▶ WHAT TO PRODUCE
For each line below that contains the word "Recursos", make a copy.

▶ DATA UNDER STUDY
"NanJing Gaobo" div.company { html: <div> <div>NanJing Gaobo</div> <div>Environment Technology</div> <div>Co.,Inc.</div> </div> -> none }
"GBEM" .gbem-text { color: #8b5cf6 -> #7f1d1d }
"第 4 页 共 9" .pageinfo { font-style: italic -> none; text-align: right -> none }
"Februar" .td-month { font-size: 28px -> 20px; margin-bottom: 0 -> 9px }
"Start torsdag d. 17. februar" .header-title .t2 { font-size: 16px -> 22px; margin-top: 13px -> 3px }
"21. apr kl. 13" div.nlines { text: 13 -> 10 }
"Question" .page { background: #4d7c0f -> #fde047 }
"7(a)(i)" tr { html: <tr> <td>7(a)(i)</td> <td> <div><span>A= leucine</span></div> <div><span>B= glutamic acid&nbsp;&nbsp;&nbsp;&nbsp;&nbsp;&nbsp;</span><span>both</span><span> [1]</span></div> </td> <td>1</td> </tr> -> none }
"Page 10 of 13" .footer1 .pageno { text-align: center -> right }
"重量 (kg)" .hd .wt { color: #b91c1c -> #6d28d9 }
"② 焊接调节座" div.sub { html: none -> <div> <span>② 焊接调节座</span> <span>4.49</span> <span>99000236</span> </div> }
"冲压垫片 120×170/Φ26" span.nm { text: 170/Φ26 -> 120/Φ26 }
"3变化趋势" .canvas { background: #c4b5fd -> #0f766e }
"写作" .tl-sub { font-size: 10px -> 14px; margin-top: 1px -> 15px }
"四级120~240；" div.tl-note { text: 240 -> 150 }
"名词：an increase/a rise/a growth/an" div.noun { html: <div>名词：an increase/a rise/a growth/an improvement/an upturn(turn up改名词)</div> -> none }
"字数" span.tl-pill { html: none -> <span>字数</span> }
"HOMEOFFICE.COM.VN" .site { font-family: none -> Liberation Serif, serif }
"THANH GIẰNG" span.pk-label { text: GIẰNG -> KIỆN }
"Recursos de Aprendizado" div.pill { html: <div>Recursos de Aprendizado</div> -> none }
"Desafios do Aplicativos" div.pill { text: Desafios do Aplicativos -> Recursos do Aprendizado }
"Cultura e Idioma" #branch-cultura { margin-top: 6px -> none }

▶ TASK RESULT
"Recursos de Aprendizado" div.pill { html: <div>Recursos de Aprendizado</div> -> none }
"Desafios do Aplicativos" div.pill { text: Desafios do Aplicativos -> Recursos do Aprendizado }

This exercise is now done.